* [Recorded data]
========================================================================
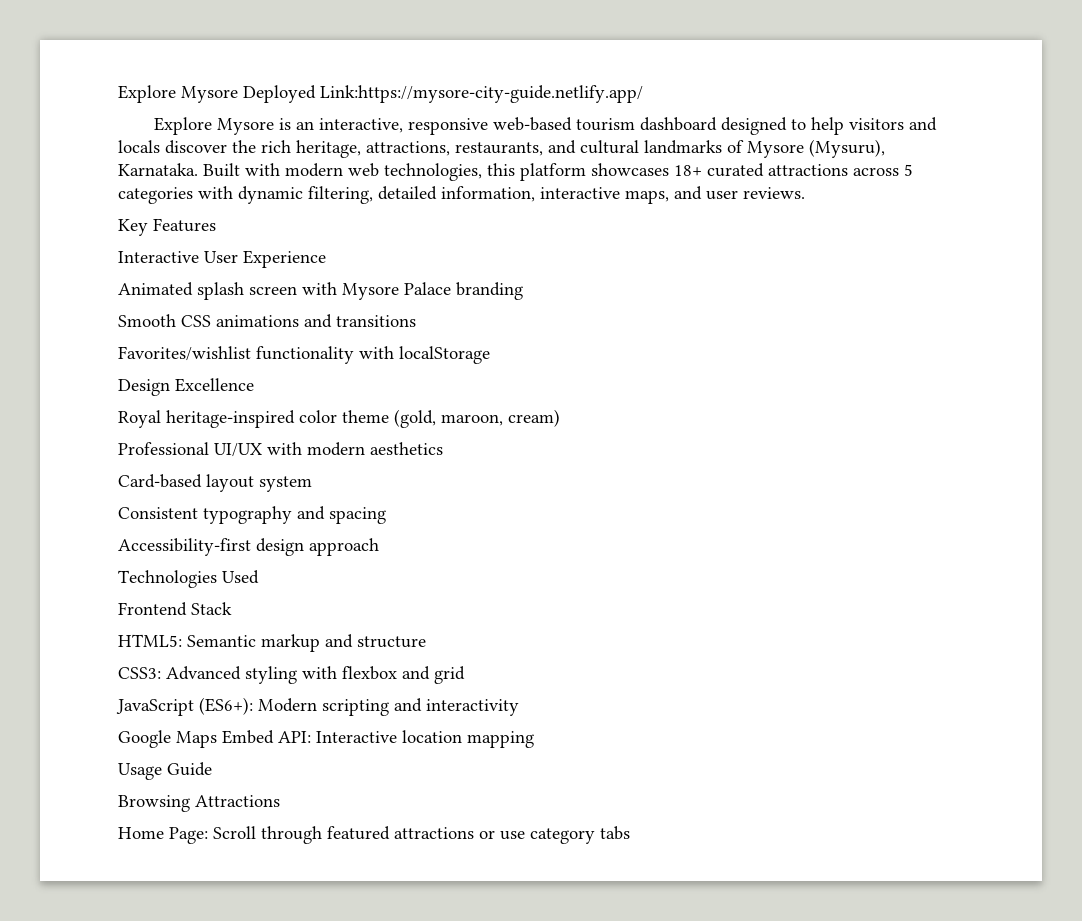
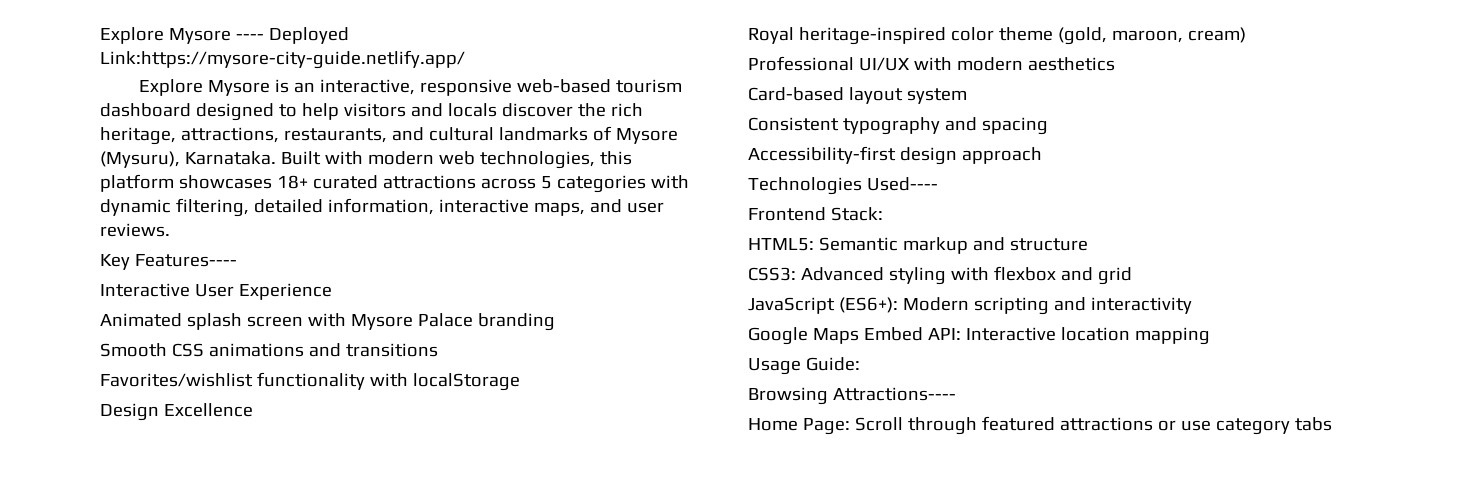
- Explore Mysore Deployed Link:https://mysore-city-guide.netlify.app/
+ Explore Mysore ---- Deployed Link:https://mysore-city-guide.netlify.app/
- Key Features
+ Key Features----
- Technologies Used
+ Technologies Used----
- Frontend Stack
+ Frontend Stack:
- Usage Guide
+ Usage Guide:
- Browsing Attractions
+ Browsing Attractions----

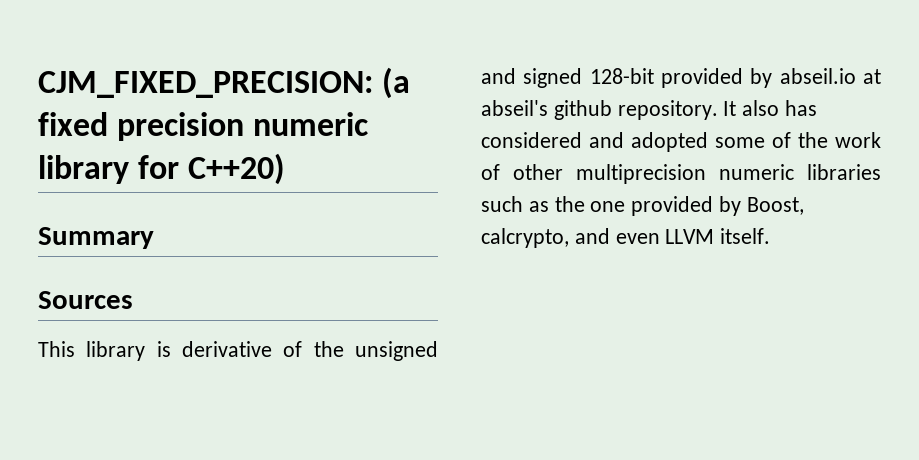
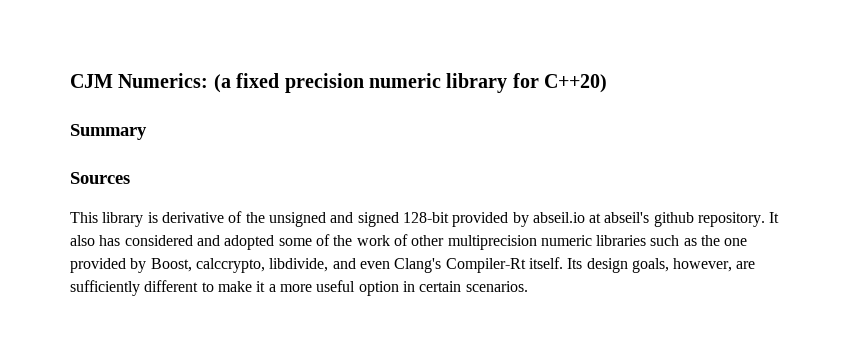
- CJM_FIXED_PRECISION: (a fixed precision numeric library for C++20)
+ CJM Numerics: (a fixed precision numeric library for C++20)
- It also has considered and adopted some of the work of other multiprecision numeric libraries such as the one provided by Boost, calcrypto, and even LLVM itself.
+ It also has considered and adopted some of the work of other multiprecision numeric libraries such as the one provided by Boost, calccrypto, libdivide, and even Clang's Compiler-Rt itself. Its design goals, however, are sufficiently different to make it a more useful option in certain scenarios.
========================================================================
* [ACTIVITY] Given the records above, reproduce precisely and only the lines between the line holding "- CJM_FIXED_PRECISION: (a" and the line holding "- It also has", inclusive.

* [RESPONSE AREA]
- CJM_FIXED_PRECISION: (a fixed precision numeric library for C++20)
+ CJM Numerics: (a fixed precision numeric library for C++20)
- It also has considered and adopted some of the work of other multiprecision numeric libraries such as the one provided by Boost, calcrypto, and even LLVM itself.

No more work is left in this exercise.